Adventure, 108 Minutes, 2011
Yet another excellently made Australian movie. (I won’t go into, yet again, how impressed I’ve been by Australian productions lately.) Sure, it’s an “anthem” movie – in this case to caving (as an aside, when did we stop calling it “spelunking”? I liked “Spelunking”!) and underground diving. As you might expect this activity is incredibly specialized and incredibly dangerous and the movie does an excellent job of relating it meaningfully to the audience.
The underwater sequences are beautiful and dramatically impart the closeness and lethality of the environment. It’s made very clear how sharp of a razor’s edge these people walk. The movie also brings us close to understanding the reasons people do this; the almost religious thrill of reaching a space never inhabited before. Sure, the script is a little wooden and the cast a little stereotypical but the environment is the real star and it shines.
My only real gripe with the film is that it’s fundamentally based on a “kick the map moment”. This is what I call those moments when our characters make some insanely stupid decision that all but ensures their doom. I coined it from the scene in “The Blair Witch Project” [IMDB] when Mike admits that “I kicked the map into the creek!” From that point on it’s much harder to truly care about the characters because they seemed to have stopped caring about themselves.

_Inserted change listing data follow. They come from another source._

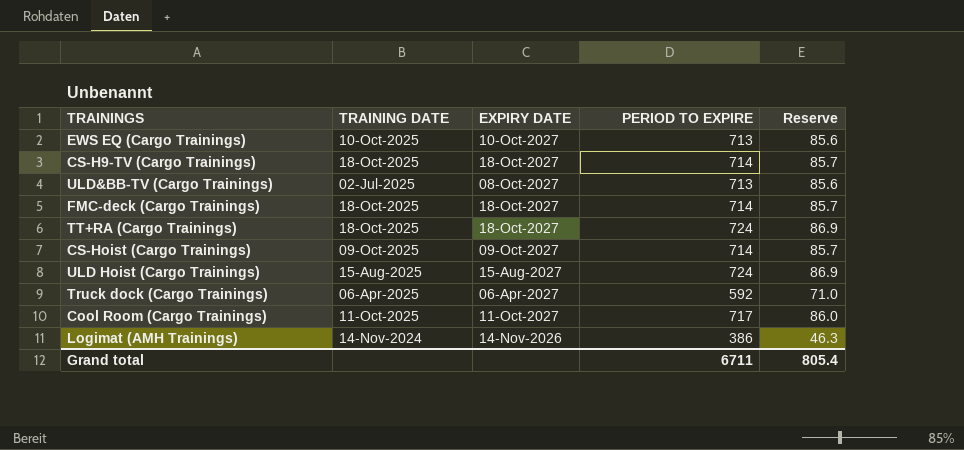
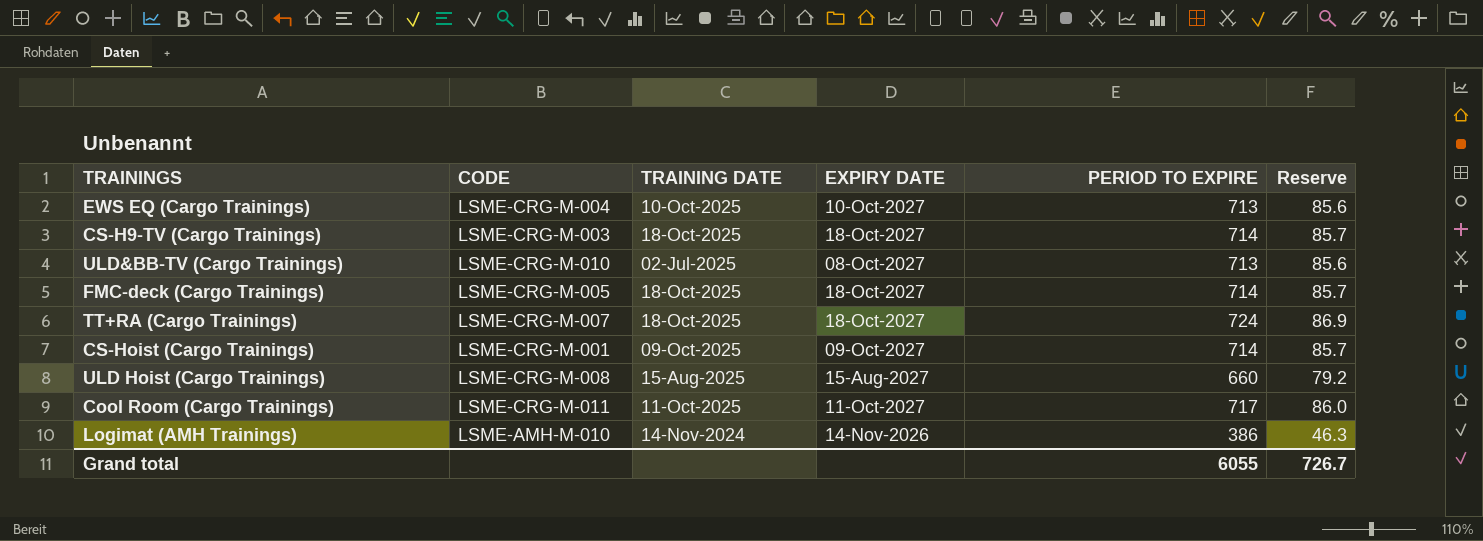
column CODE | position: none -> 2
row Truck dock (Cargo Trainings): 06-Apr-2025 | 06-Apr-2027 | 592 | 71.0 -> none
ULD Hoist (Cargo Trainings) | PERIOD TO EXPIRE: 724 -> 660
ULD Hoist (Cargo Trainings) | Reserve: 86.9 -> 79.2
Grand total | PERIOD TO EXPIRE: 6711 -> 6055
Grand total | Reserve: 805.4 -> 726.7

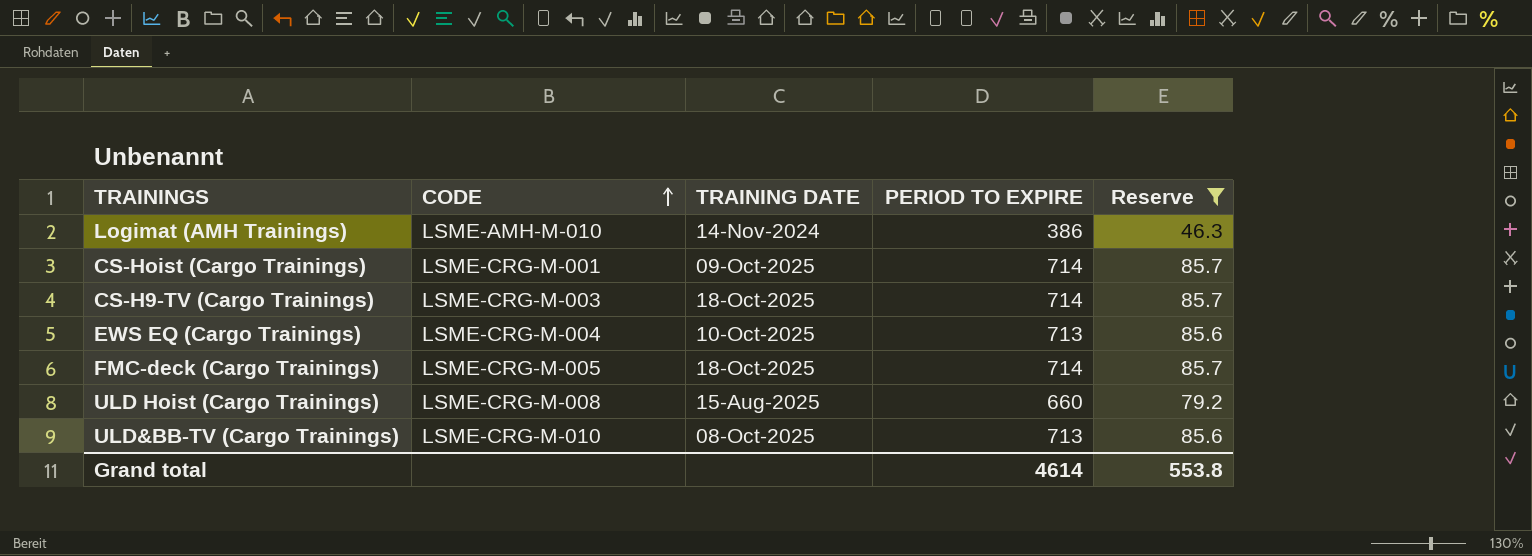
filter: none -> Reserve <= 85.7
row order: none -> CODE ascending
column EXPIRY DATE | position: 4 -> none
ULD&BB-TV (Cargo Trainings) | TRAINING DATE: 02-Jul-2025 -> 08-Oct-2025
Grand total | PERIOD TO EXPIRE: 6055 -> 4614
Grand total | Reserve: 726.7 -> 553.8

In this case all the problems start because these incredibly experienced, highly regarded explorers ignore the fact that a tropical storm will very shortly flood their underground base camp. They then, even more stupidly, ignore a communication outage that would have allowed the surface camp to let them know the storm had come in quicker and stronger than predicted. When it does flood them out they’re caught ill-equipped and unready to make a desperate escape attempt through an uncharted part of the cave system. It’s sad that a simple cave-in could have driven the same events without compromising our characters.

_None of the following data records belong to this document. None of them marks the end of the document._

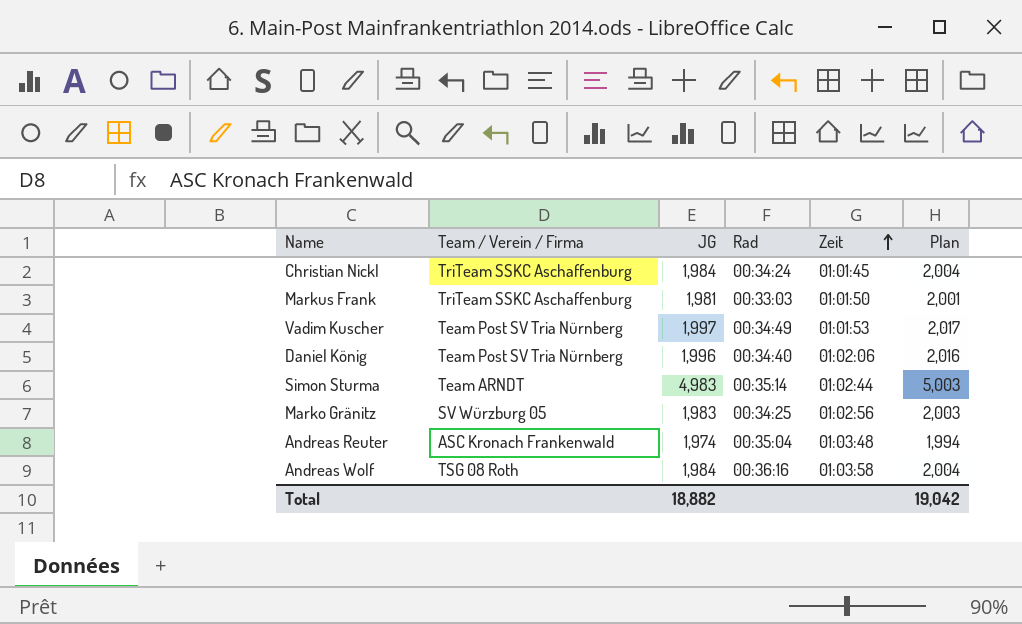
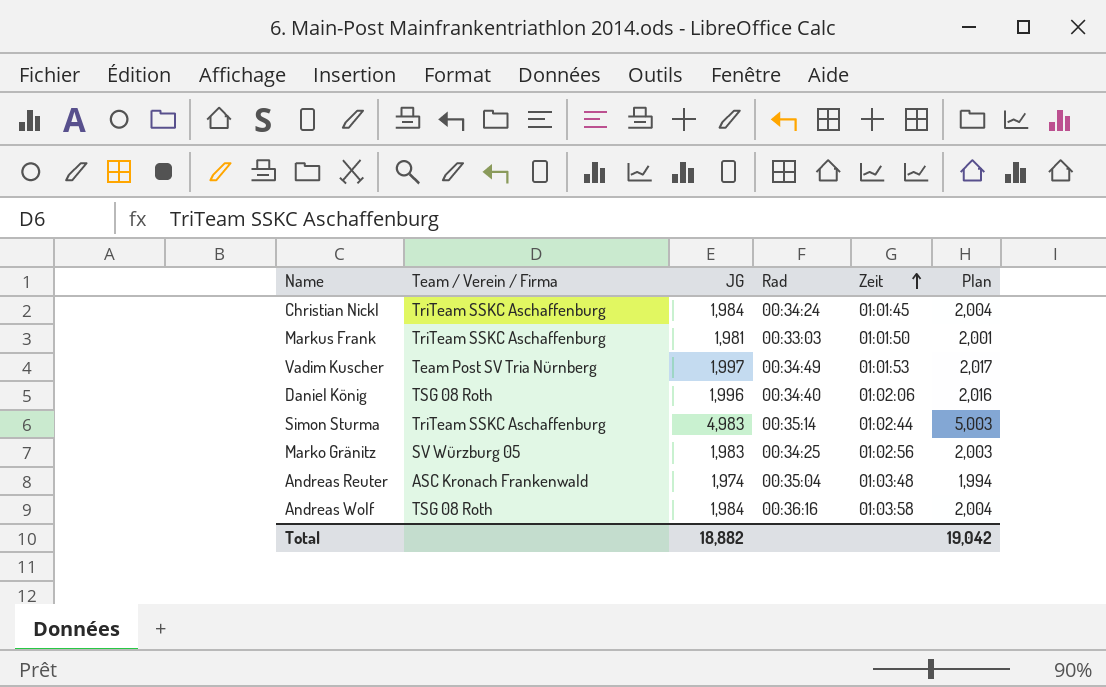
Daniel König | Team / Verein / Firma: Team Post SV Tria Nürnberg -> TSG 08 Roth
Simon Sturma | Team / Verein / Firma: Team ARNDT -> TriTeam SSKC Aschaffenburg

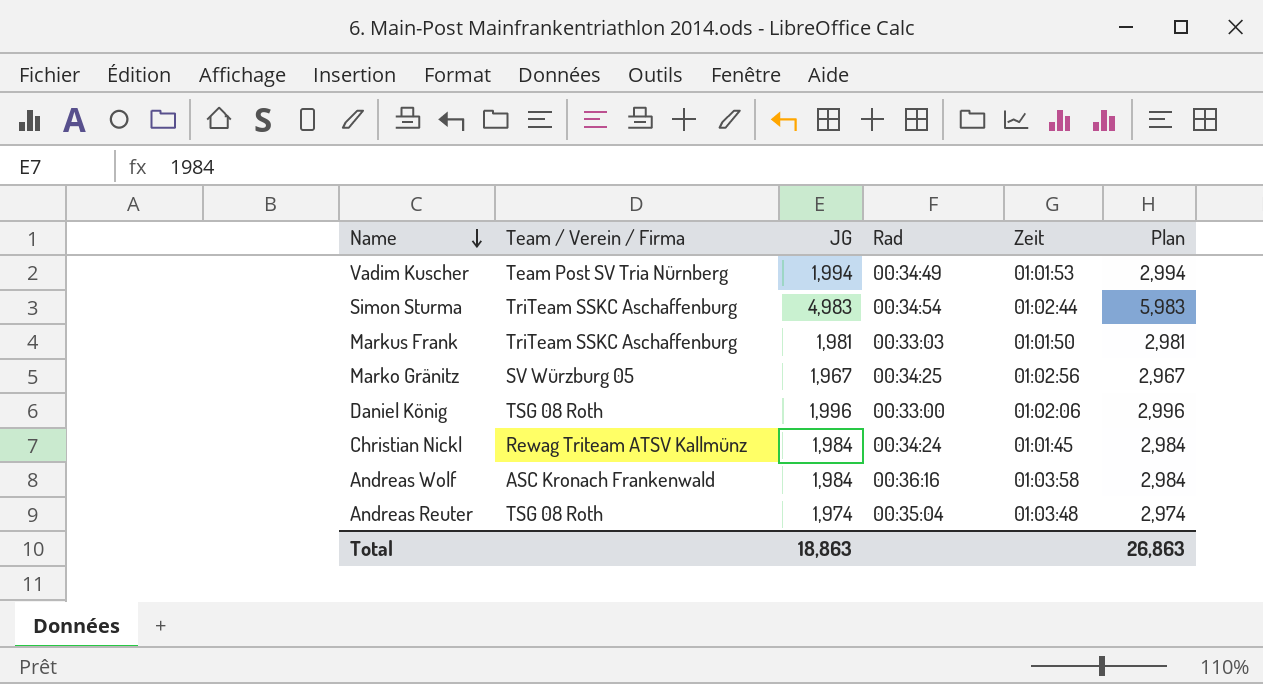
row order: Zeit ascending -> Name descending
column Plan | formula: [JG] + 20 -> [JG] + 1000
Vadim Kuscher | JG: 1,997 -> 1,994
Simon Sturma | Rad: 00:35:14 -> 00:34:54
Marko Gränitz | JG: 1,983 -> 1,967
Daniel König | Rad: 00:34:40 -> 00:33:00
Christian Nickl | Team / Verein / Firma: TriTeam SSKC Aschaffenburg -> Rewag Triteam ATSV Kallmünz
Andreas Wolf | Team / Verein / Firma: TSG 08 Roth -> ASC Kronach Frankenwald
Andreas Reuter | Team / Verein / Firma: ASC Kronach Frankenwald -> TSG 08 Roth
Total | JG: 18,882 -> 18,863
Total | Plan: 19,042 -> 26,863

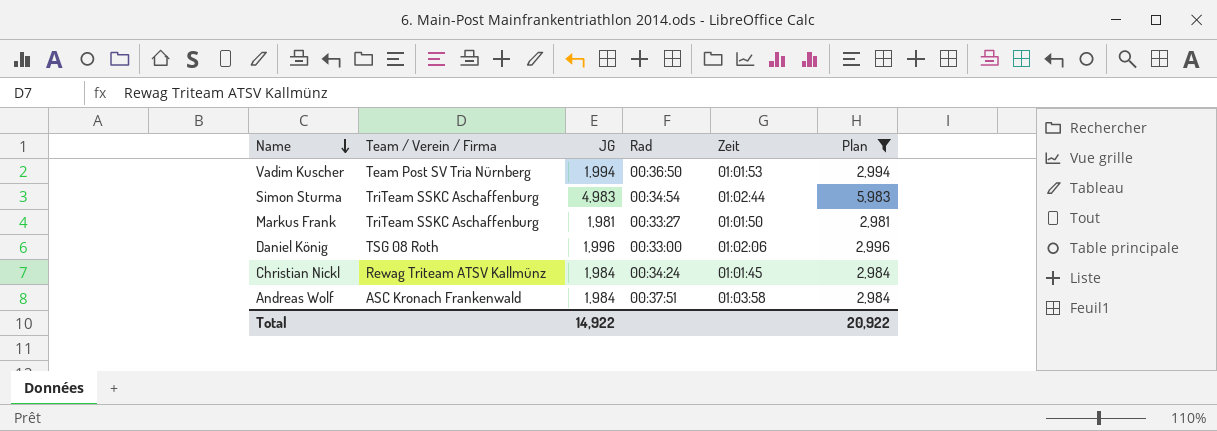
filter: none -> Plan >= 2,981
Vadim Kuscher | Rad: 00:34:49 -> 00:36:50
Markus Frank | Rad: 00:33:03 -> 00:33:27
Andreas Wolf | Rad: 00:36:16 -> 00:37:51
Total | JG: 18,863 -> 14,922
Total | Plan: 26,863 -> 20,922

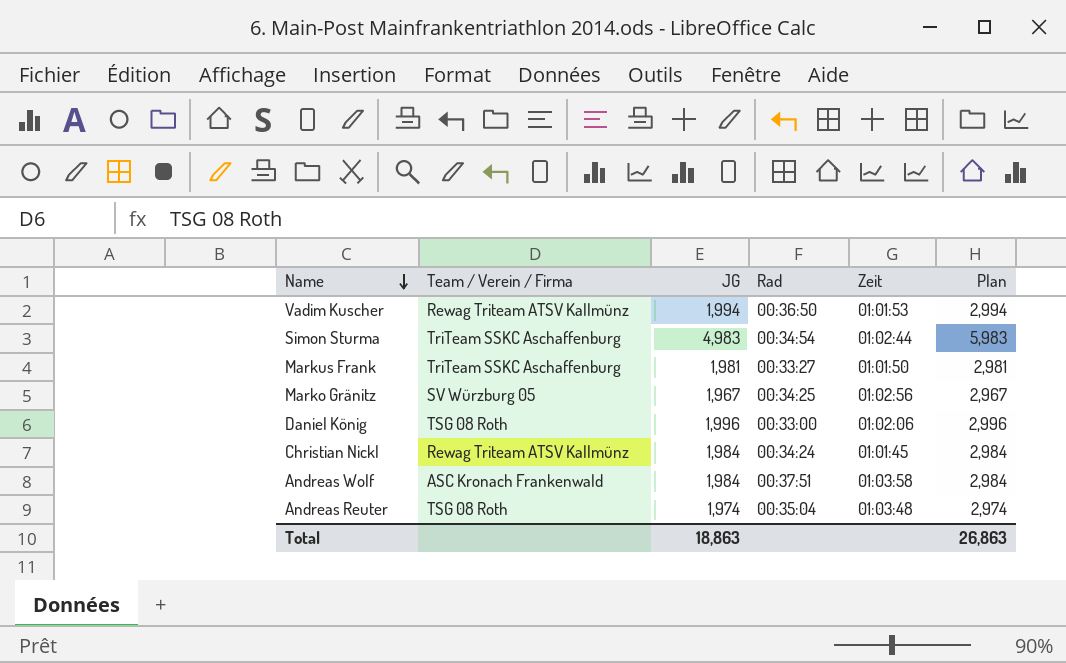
filter: Plan >= 2,981 -> none
Vadim Kuscher | Team / Verein / Firma: Team Post SV Tria Nürnberg -> Rewag Triteam ATSV Kallmünz
Total | JG: 14,922 -> 18,863
Total | Plan: 20,922 -> 26,863

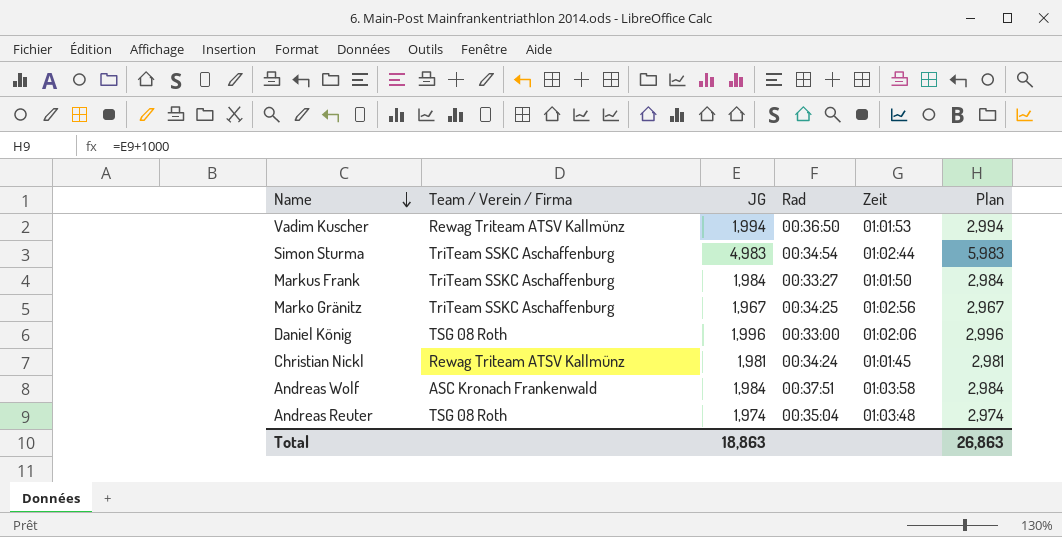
Markus Frank | JG: 1,981 -> 1,984
Markus Frank | Plan: 2,981 -> 2,984
Marko Gränitz | Team / Verein / Firma: SV Würzburg 05 -> TriTeam SSKC Aschaffenburg
Christian Nickl | JG: 1,984 -> 1,981
Christian Nickl | Plan: 2,984 -> 2,981

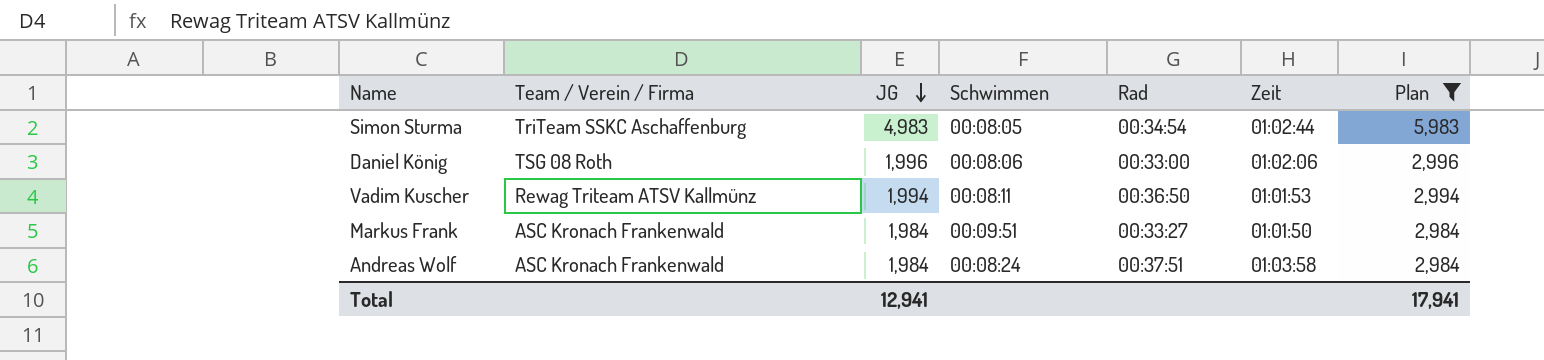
filter: none -> Plan >= 2,984
row order: Name descending -> JG descending
column Schwimmen | position: none -> 4
Markus Frank | Team / Verein / Firma: TriTeam SSKC Aschaffenburg -> ASC Kronach Frankenwald
Total | JG: 18,863 -> 12,941
Total | Plan: 26,863 -> 17,941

The only other negative thing I have to say is that this starts with “based on true events” which is, to put it mildly, bullshit. Really, look it up. The real story occurred in a completely different cave system, there were no amateur personal and due to an organized rescue party everybody survived. This is a wonderfully shot survival film in a novel location that really conveys the danger and allure of caving, but “true” it ain’t.